Though women now make up the majority of published authors, most intellectual heavyweights — most of those whom society considers geniuses — remain male. And when a woman is a genius, she is “a woman genius,” degraded by the condition of her gender. When I confess my admiration for George Eliot, Edith Wharton, Toni Morrison, or Zadie Smith, I do so with what I know is an unworthy self-consciousness. I try to explain that I don’t like them because they are women writers but because they are geniuses, pure and simple.
Didion’s 2001 anthologized collection of political writing, Political Fictions, begins with a foreword in which she describes her trepidation when Robert Silvers asked her to cover the 1988 political campaign: “A presidential election was a ‘serious story,’ and no one had before solicited my opinions on one.”

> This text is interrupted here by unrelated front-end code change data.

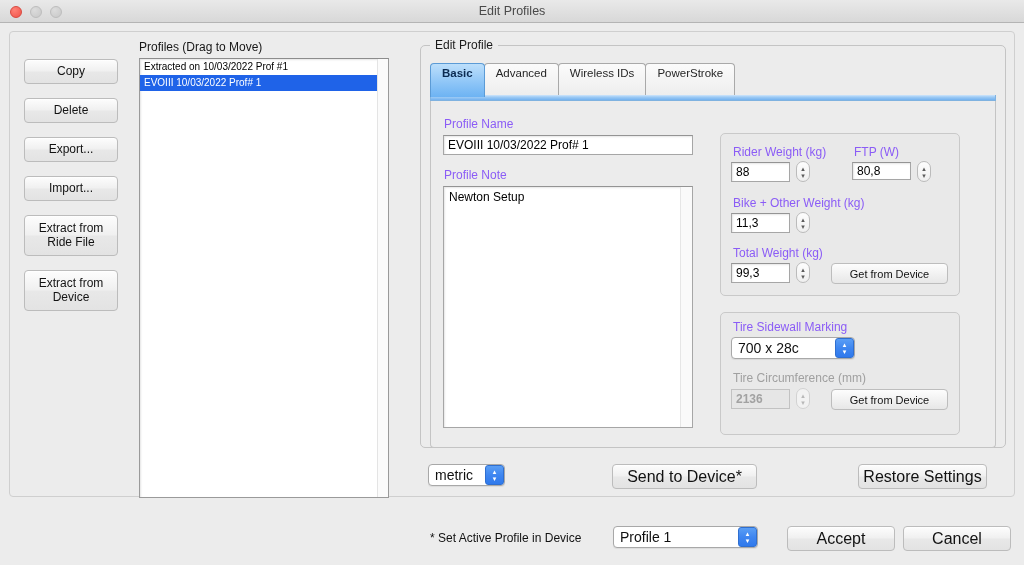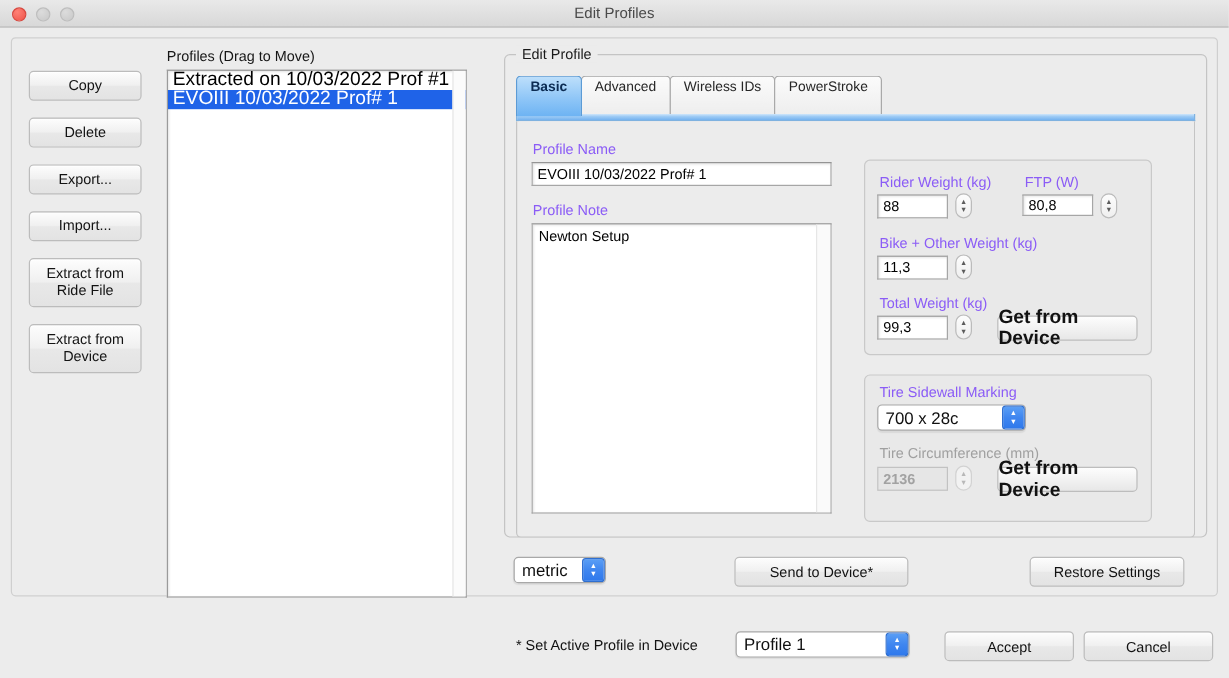--- a/index.html
+++ b/index.html
@@ -56,21 +56,21 @@
 
   
   .lbl { font-size:12px; color:#161616; }
   .profiles-label { position:absolute; left:139px; top:40px; }
   .listbox {
     position:absolute; left:139px; top:58px; width:250px; height:440px;
     background:#ffffff; box-sizing:border-box;
     border:1px solid #9a9a9a; border-top-color:#8c8c8c;
     box-shadow: inset 1px 1px 2px rgba(0,0,0,0.11);
   }
-  .listrow { height:16px; line-height:16px; font-size:16px; padding-left:4px; color:#000; white-space:nowrap; }
+  .listrow { height:16px; line-height:16px; font-size:10px; padding-left:4px; color:#000; white-space:nowrap; }
   .listrow.selected { background:#1f63e8; color:#ffffff; }
   .list-scrollbar {
     position:absolute; right:0; top:0; width:11px; height:100%;
     background:#fbfbfb; border-left:1px solid #e4e4e4; box-sizing:border-box;
   }
 
   
   .groupbox {
     position:absolute; border:1px solid #c4c4c4; border-radius:5px;
     box-sizing:border-box; background:transparent;
@@ -163,30 +163,30 @@
   
   #weights-group { left:720px; top:133px; width:240px; height:163px; background:#e9e9e9; }
   #tire-group    { left:720px; top:312px; width:240px; height:123px; background:#e9e9e9; }
   .subgroup { position:absolute; border:1px solid #c9c9c9; border-radius:5px; box-sizing:border-box; }
 
   
   .wide-btn {
     position:absolute; box-sizing:border-box; height:25px;
     background: linear-gradient(to bottom, #fdfdfd 0%, #f0f0f0 48%, #e8e8e8 52%, #e3e3e3 100%);
     border:1px solid #bcbcbc; border-radius:4px;
-    font-size:12px; color:#121212;
+    font-size:16px; color:#121212;
     display:flex; align-items:center; justify-content:center; cursor:default;
     box-shadow: 0 1px 0 rgba(255,255,255,0.75) inset;
   }
   .small-btn {
     position:absolute; box-sizing:border-box; height:21px;
     background: linear-gradient(to bottom, #fdfdfd 0%, #f2f2f2 50%, #e7e7e7 100%);
     border:1px solid #bdbdbd; border-radius:4px;
-    font-size:16px; color:#121212;
-    display:flex; align-items:center; justify-content:center; cursor:default;font-weight:bold;
+    font-size:11px; color:#121212;
+    display:flex; align-items:center; justify-content:center; cursor:default;
   }
   .footer-label { position:absolute; font-size:12px; color:#121212; }
 </style>
 </head>
 <body>
 
 <div id="app">
 
   <div class="titlebar">
     <div class="traffic">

At this point, Didion was 54 years old, the author of four celebrated essay collections and four well-regarded novels. She was one of the most famous figures in American letters, but she still wasn’t sure if she was serious enough to cover politics. Didion procrastinated the assignment for several months, prompting new deadlines and panicked calls from her editors, until there “seemed, finally, no real excuse” for her not to write about the California primary. This essay would become “Insider Baseball,” a sharp critique of the increasingly Hollywood-like showmanship of political campaigns.
Originally a staunch, Barry Goldwater Republican, Didion was revolted by the party’s capitulation to the socially invasive preoccupations of the religious right by the 1980s. That she saw herself as alienated from political parties granted her the rare ability to privilege criticism over ideological allegiance. In a 1998 essay, published two weeks after the release of the Starr Report, she derides Bill Clinton’s “familiar predatory sexuality of the provincial adolescent,” while in another essay, she condemns his critics for their self-interested moralizing. She saves some of her most impassioned criticisms for Reagan, the Republican she blames for the degradation of the party. Throughout Political Fictions, Didion’s most damning indictments often come from her own subjects. In the collection’s final essay, “God’s Country,” she warns that “the distinct possibility that an entire generation of younger voters might see no point in choosing between two candidates retelling the same remote story could benefit only one campaign, the Republican.”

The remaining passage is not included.